Data extracted from a collection:
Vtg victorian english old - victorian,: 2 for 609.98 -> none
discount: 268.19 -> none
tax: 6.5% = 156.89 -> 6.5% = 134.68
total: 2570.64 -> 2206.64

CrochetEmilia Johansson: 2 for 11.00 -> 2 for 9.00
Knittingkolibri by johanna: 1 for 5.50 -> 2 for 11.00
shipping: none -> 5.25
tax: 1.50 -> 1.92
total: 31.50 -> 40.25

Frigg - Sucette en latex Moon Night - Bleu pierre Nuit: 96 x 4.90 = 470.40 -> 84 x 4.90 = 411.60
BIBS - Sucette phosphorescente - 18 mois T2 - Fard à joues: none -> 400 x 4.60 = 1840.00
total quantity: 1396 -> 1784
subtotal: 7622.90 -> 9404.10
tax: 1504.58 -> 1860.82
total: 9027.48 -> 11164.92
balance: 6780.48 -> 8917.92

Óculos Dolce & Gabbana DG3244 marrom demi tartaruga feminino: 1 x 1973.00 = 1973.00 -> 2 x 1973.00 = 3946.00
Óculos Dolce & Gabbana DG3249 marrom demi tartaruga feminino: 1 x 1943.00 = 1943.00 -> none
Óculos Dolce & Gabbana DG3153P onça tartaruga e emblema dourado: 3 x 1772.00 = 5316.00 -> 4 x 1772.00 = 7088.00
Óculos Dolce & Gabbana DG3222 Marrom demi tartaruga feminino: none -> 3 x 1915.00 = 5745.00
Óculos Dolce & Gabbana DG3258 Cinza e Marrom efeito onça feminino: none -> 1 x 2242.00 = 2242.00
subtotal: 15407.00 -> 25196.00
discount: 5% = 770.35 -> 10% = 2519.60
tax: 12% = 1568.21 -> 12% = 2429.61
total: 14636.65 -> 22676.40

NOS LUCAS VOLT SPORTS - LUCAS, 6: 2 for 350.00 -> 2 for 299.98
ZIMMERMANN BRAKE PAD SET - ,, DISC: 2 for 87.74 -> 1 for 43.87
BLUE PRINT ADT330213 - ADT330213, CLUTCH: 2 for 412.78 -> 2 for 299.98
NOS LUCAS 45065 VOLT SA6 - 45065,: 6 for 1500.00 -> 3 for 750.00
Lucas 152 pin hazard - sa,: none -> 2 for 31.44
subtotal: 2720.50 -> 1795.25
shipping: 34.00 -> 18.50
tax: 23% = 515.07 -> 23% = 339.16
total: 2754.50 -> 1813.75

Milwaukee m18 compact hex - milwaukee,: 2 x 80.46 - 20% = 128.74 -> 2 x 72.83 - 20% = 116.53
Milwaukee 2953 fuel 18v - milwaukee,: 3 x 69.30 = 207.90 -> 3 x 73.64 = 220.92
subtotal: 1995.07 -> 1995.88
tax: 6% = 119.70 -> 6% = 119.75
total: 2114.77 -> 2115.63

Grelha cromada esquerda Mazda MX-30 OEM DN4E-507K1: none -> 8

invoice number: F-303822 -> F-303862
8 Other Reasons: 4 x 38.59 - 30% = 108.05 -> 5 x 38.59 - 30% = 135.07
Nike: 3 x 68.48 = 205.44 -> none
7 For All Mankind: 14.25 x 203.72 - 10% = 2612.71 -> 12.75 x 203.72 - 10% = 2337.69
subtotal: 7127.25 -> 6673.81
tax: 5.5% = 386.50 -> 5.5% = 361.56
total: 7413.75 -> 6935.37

## What the exercise asks
Starting with the line that holds "Óculos Dolce & Gabbana DG3222" and ending with the line that holds "8 Other Reasons: 4", retype every line in the data above exactly, and nothing else.

## Solution for this problem
Óculos Dolce & Gabbana DG3222 Marrom demi tartaruga feminino: none -> 3 x 1915.00 = 5745.00
Óculos Dolce & Gabbana DG3258 Cinza e Marrom efeito onça feminino: none -> 1 x 2242.00 = 2242.00
subtotal: 15407.00 -> 25196.00
discount: 5% = 770.35 -> 10% = 2519.60
tax: 12% = 1568.21 -> 12% = 2429.61
total: 14636.65 -> 22676.40

NOS LUCAS VOLT SPORTS - LUCAS, 6: 2 for 350.00 -> 2 for 299.98
ZIMMERMANN BRAKE PAD SET - ,, DISC: 2 for 87.74 -> 1 for 43.87
BLUE PRINT ADT330213 - ADT330213, CLUTCH: 2 for 412.78 -> 2 for 299.98
NOS LUCAS 45065 VOLT SA6 - 45065,: 6 for 1500.00 -> 3 for 750.00
Lucas 152 pin hazard - sa,: none -> 2 for 31.44
subtotal: 2720.50 -> 1795.25
shipping: 34.00 -> 18.50
tax: 23% = 515.07 -> 23% = 339.16
total: 2754.50 -> 1813.75

Milwaukee m18 compact hex - milwaukee,: 2 x 80.46 - 20% = 128.74 -> 2 x 72.83 - 20% = 116.53
Milwaukee 2953 fuel 18v - milwaukee,: 3 x 69.30 = 207.90 -> 3 x 73.64 = 220.92
subtotal: 1995.07 -> 1995.88
tax: 6% = 119.70 -> 6% = 119.75
total: 2114.77 -> 2115.63

Grelha cromada esquerda Mazda MX-30 OEM DN4E-507K1: none -> 8

invoice number: F-303822 -> F-303862
8 Other Reasons: 4 x 38.59 - 30% = 108.05 -> 5 x 38.59 - 30% = 135.07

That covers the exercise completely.